Around this time, McManus joined a nature photography club. Along with helpful critiques from the club’s experts, McManus also picked up many photo editing techniques that ultimately led him to a new process for creating his wildlife paintings.
“That taught me a lot about design—what was good to put into a picture, what I should crop out, and different ideas of how to attack your subject matter—trying to think out of the box,” says McManus.
In 2014, after being recognized as a finalist in the MI Great Artist visual arts competition, McManus became a full-time artist, which he describes as “a dream come true.”
Currently, McManus and his wife, Mary, as well as their three children, reside in Michigan.
Style and influences
McManus describes his paintings as a cross between realism and impressionism.
“I like my animals and landscapes to look real, but not necessarily exactly like a photo,” McManus says. “I like to soften the edges, giving it different textures throughout the painting.”
While McManus paintings do not depict the exact images from the photographs he takes, he still relies on his pictures for inspiration, using them as building blocks in constructing his paintings.
“Painting wildlife, the animals never sit still. That’s why wildlife artists tend to use photography to freeze the action,” McManus says.
McManus takes thousands of photos to use in his paintings before determining how to use each subject or landscape. During a trip to Utah, McManus took more than 3,500 photos as the foundation for just two paintings.
“Each photo is a little inspiration—a seed that can become a painting later,” says McManus. “I might just shoot a photo of a log or a rock that will be used for a later painting.”
McManus utilizes his computer to enlarge and rotate his photographs to match subjects and animals with landscapes before he begins sketching his compositions. His goal is to create the “most pleasing design possible” for his audience.
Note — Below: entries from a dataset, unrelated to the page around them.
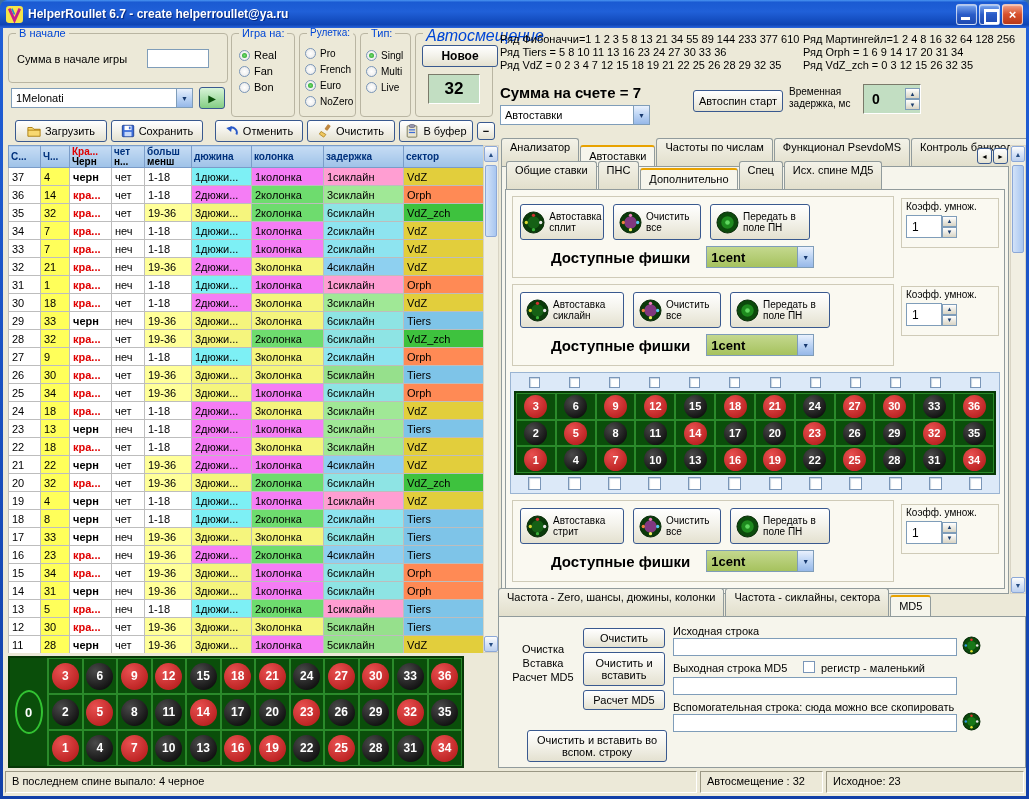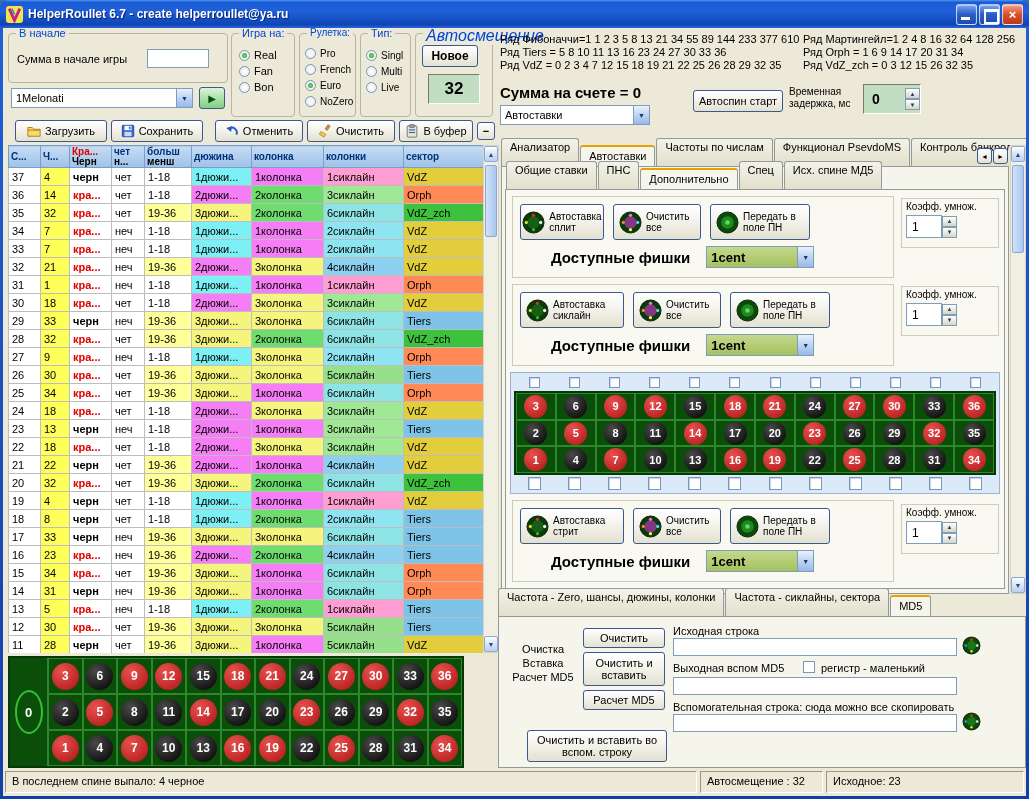--- a/index.html
+++ b/index.html
@@ -181,7 +181,7 @@
 
     <div class="gb" style="left:412px;top:5px;width:78px;height:84px;">
       <span class="gbl" style="font-size:16px;font-style:italic;">Автосмещение</span>
-      <button class="xpbtn" style="position:absolute;left:6px;top:11px;width:56px;height:22px;font-weight:bold;font-size:12px;">Новое</button>
+      <button class="xpbtn" style="position:absolute;left:6px;top:11px;width:76px;height:22px;font-weight:bold;font-size:12px;">Новое</button>
       <div class="greenbox sunken" style="position:absolute;left:12px;top:40px;width:52px;height:30px;display:flex;align-items:center;justify-content:center;font-size:17px;">32</div>
     </div>
 

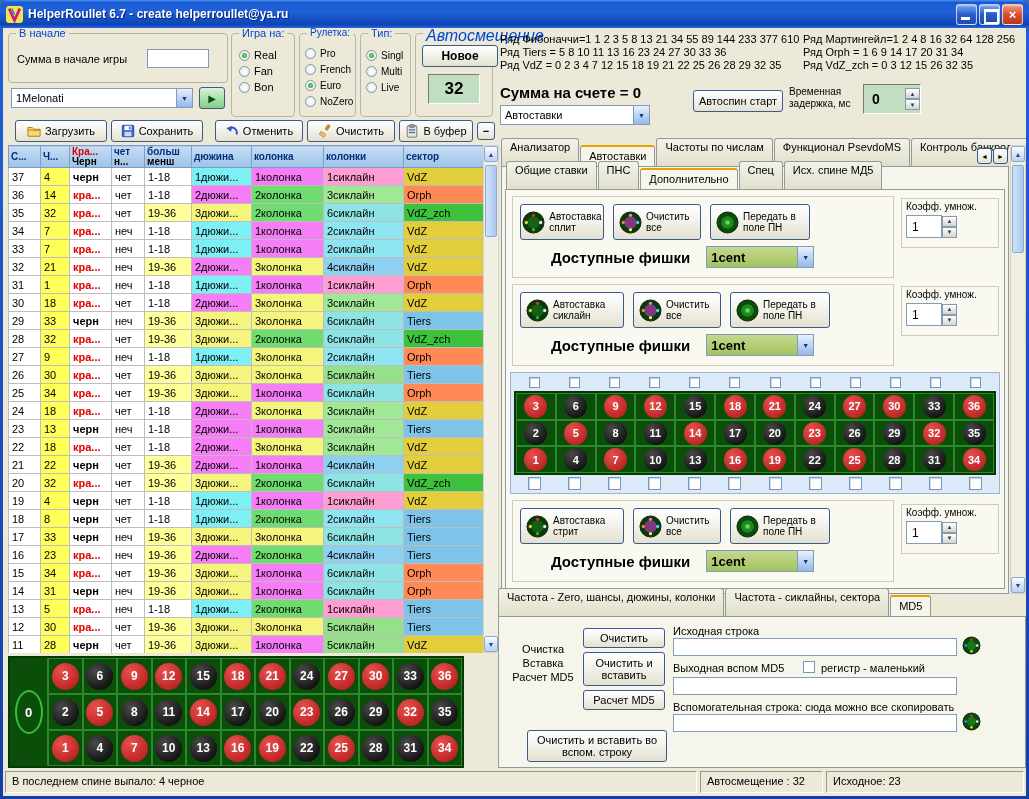--- a/index.html
+++ b/index.html
@@ -196,7 +196,7 @@
       <div class="serline">Ряд VdZ_zch = 0 3 12 15 26 32 35</div>
     </div>
 
-    <div class="abs" style="left:497px;top:56px;font-size:15px;font-weight:bold;">Сумма на счете = 0</div>
+    <div class="abs" style="left:497px;top:56px;font-size:15px;font-weight:bold;">Сумма на счете = 7</div>
     <div class="combo" style="left:497px;top:77px;width:150px;height:20px;">
       <span class="cval">Автоставки</span>
       <span class="cbtn">▼</span>

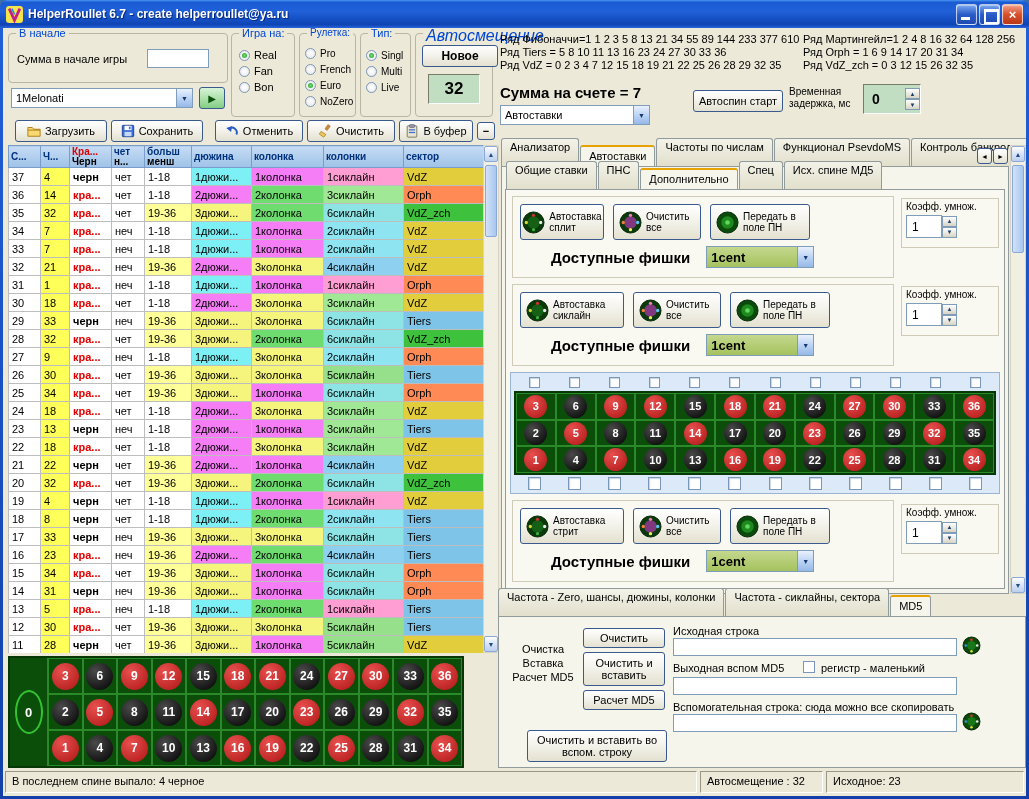--- a/index.html
+++ b/index.html
@@ -305,7 +305,7 @@
                 <div>колонка</div>
               </th>
               <th>
-                <div>колонки</div>
+                <div>задержка</div>
               </th>
               <th>
                 <div>сектор</div>

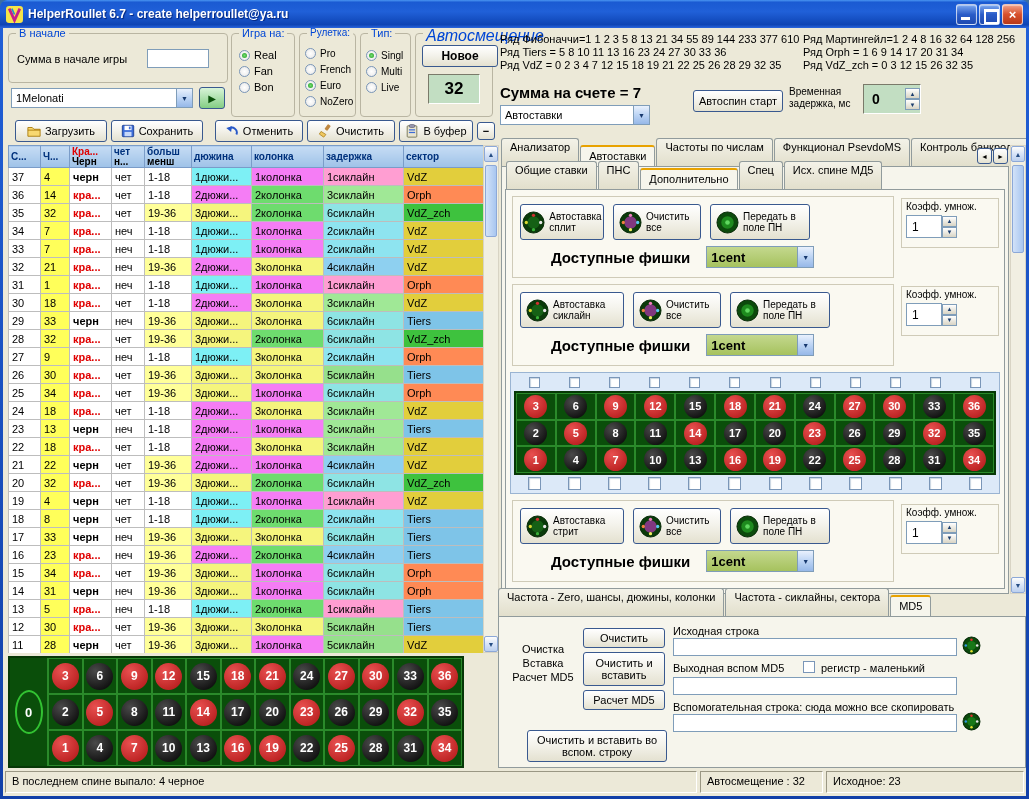--- a/index.html
+++ b/index.html
@@ -1119,7 +1119,7 @@
         </svg>
       </span>
 
-    <div class="abs" style="left:670px;top:634px;">Выходная вспом MD5</div>
+    <div class="abs" style="left:670px;top:634px;">Выходная строка MD5</div>
     <span class="cbx abs" style="left:800px;top:633px;"></span>
     <div class="abs" style="left:818px;top:634px;">регистр  - маленький</div>
     <input class="xpinput abs" style="left: 670px; top: 649px; width: 284px; height: 18px;">

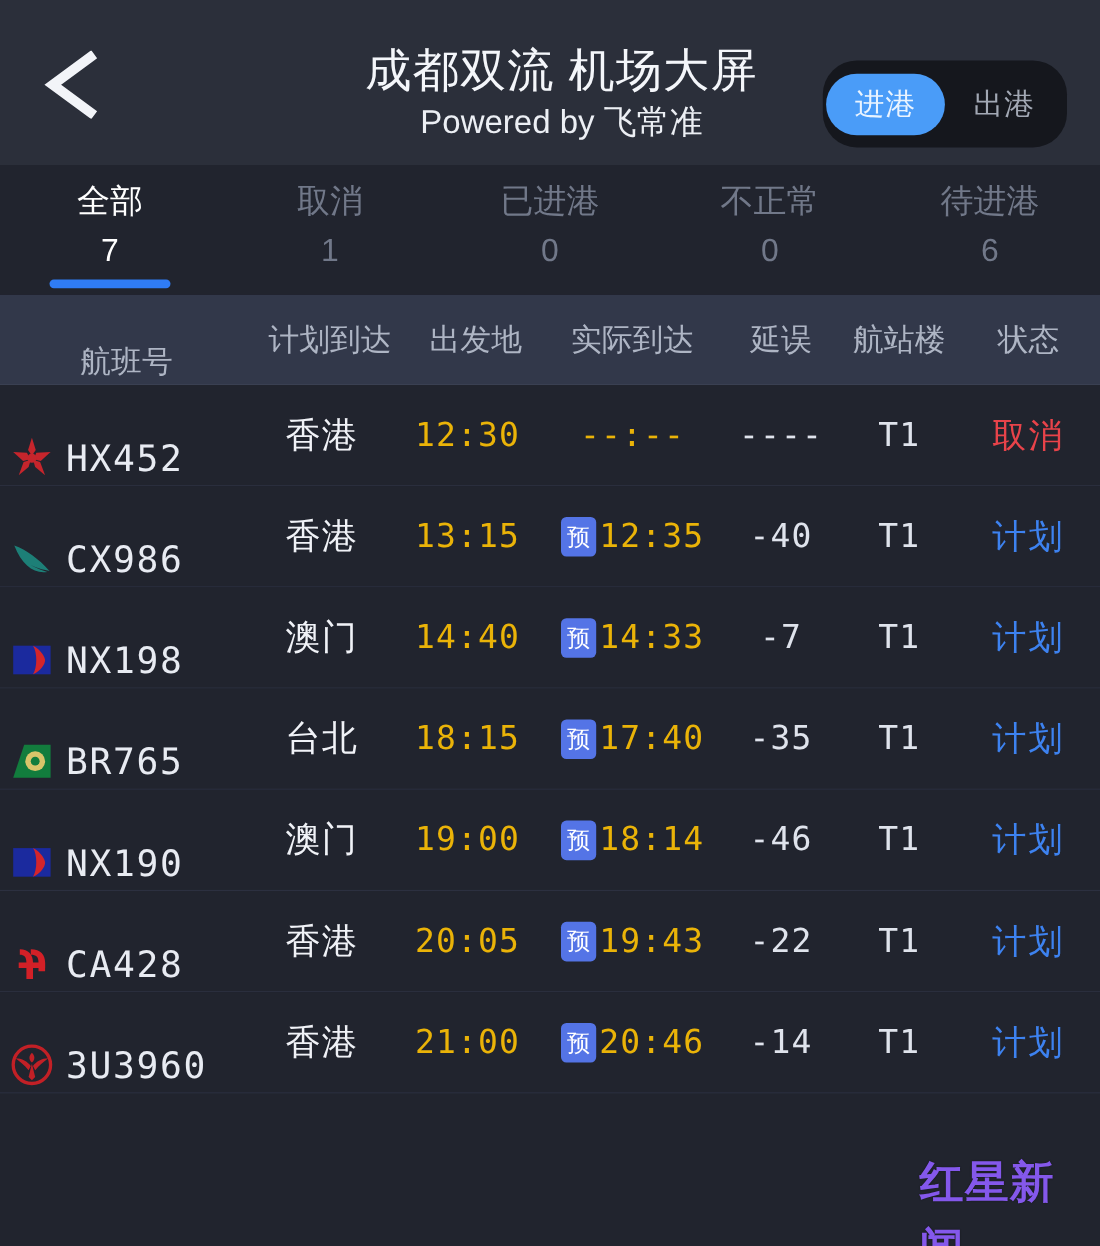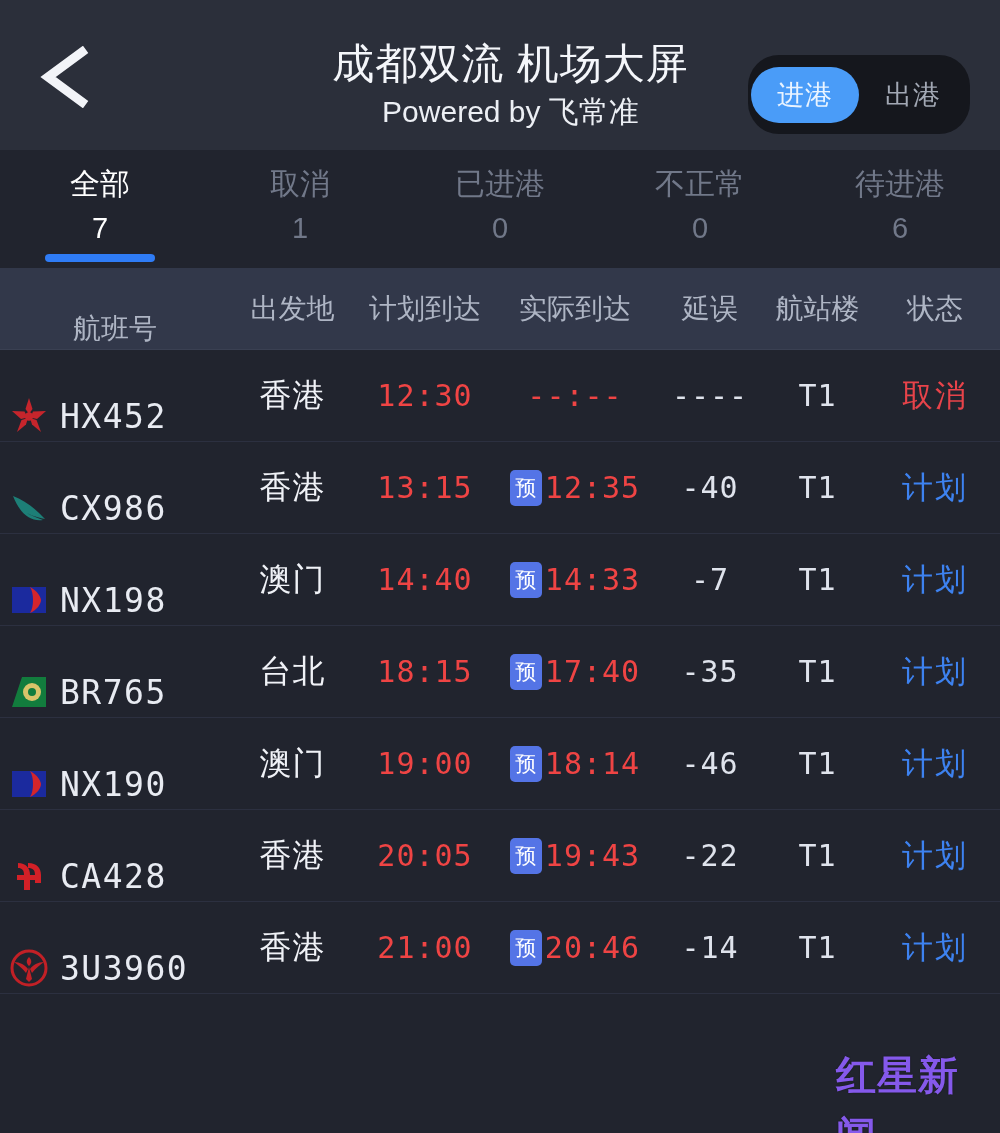--- a/index.html
+++ b/index.html
@@ -186,8 +186,8 @@
 
   <div class="col-head">
     <div class="cell c-flight">航班号</div>
+    <div class="cell c-sched">计划到达</div>
     <div class="cell c-origin">出发地</div>
-    <div class="cell c-sched">计划到达</div>
     <div class="cell c-actual">实际到达</div>
     <div class="cell c-delay">延误</div>
     <div class="cell c-term">航站楼</div>

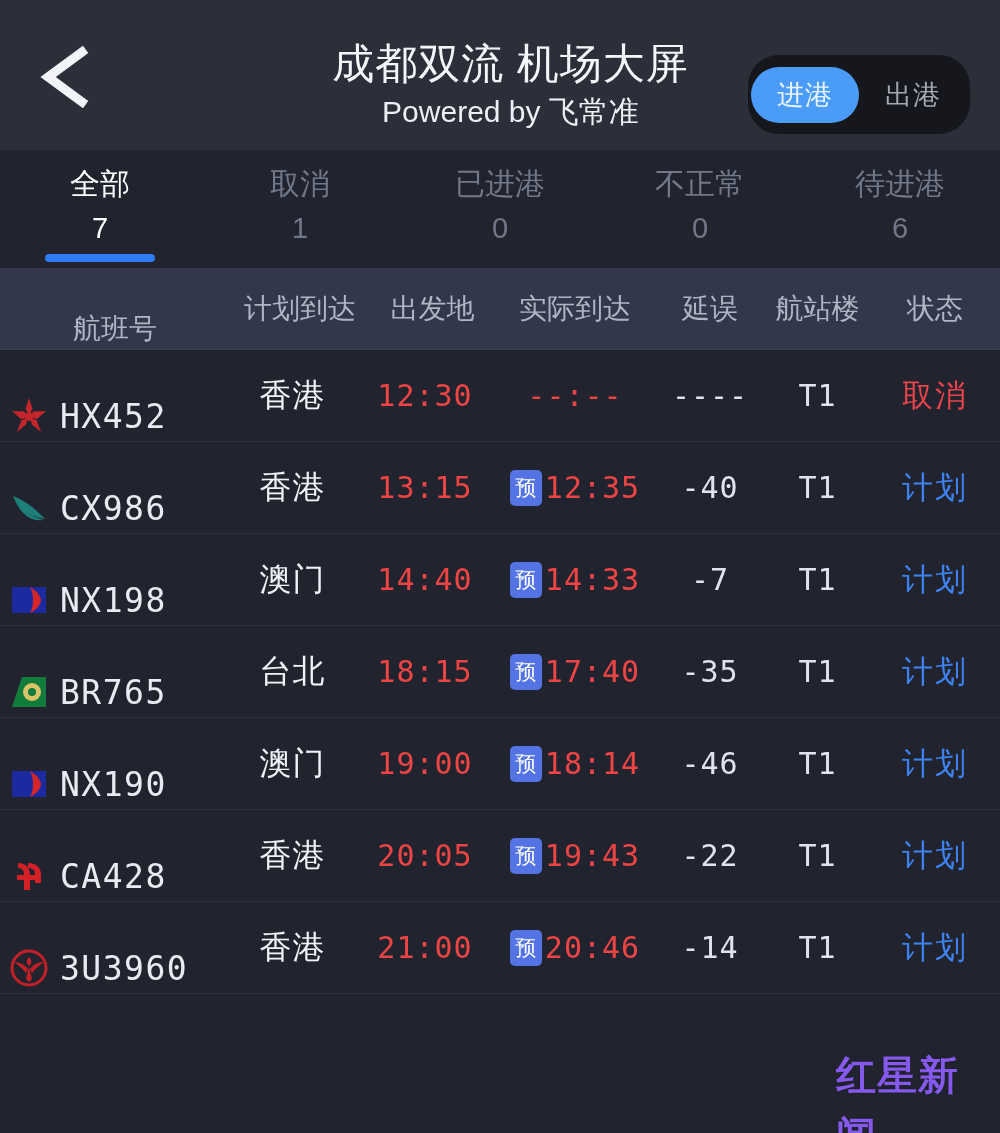--- a/index.html
+++ b/index.html
@@ -103,7 +103,7 @@
   }
   .origin { font-size: 32px; color: #f0f2f7; letter-spacing: 1px; }
   .timeval {
-    font-size: 30px; color: #ef4444; letter-spacing: 1px;
+    font-size: 30px; color: #eab308; letter-spacing: 1px;
     font-family: "DejaVu Sans Mono", "Liberation Mono", monospace;
   }
   .actual-wrap { display: flex; align-items: center; justify-content: center; }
“I don’t copy the exact photos for my paintings,” McManus says. “I use portions of many photos to make a work of art.”
McManus draws inspiration from artist Richard Schmid, who is considered to be one of the greatest living painters of representational art. In 1997, McManus decided he wanted to paint like Schmid and took a three-day workshop led by his artistic hero. Through Schmid’s encouragement, McManus made the switch from using acrylics to using oils.
McManus explains that he prefers oils because they dry more slowly and allow him to achieve softer edges and more varied textures.
“With oils, I can get the textures I want, and I like the look of the oils when they are dried—they seem to have a glow about them,” McManus says. “I also love the history of oils—that the Old Masters always painted with oils, too.”
Once a painting is nearly complete, McManus photographs his paintings and uploads these photos to his computer to determine if he approves of the colors and textures.
“Looking at the image on the computer helps bring out the light and the shadows so you can see more details,” he says.
McManus hopes that his collectors experience the same passion and inspiration he felt when witnessing his subjects out in nature.
“I’m trying to make memories for people and bring the outdoors indoors, so when you get back from a busy day, you remember the beauty that’s out there,” McManus says.
- In 2009, McManus received the Grand Prize in the 2009 Paint the Parks Competition hosted by Paint America.
- In 2013 and 2014, McManus was a finalist in MI Great Artist, a Michigan-based art competition for visual artists, where a panel of art professionals selects four finalists and one winner among the many entrants.
- In 2016, McManus was selected as one of the “Mini 50” winners in a competition hosted by Paint America.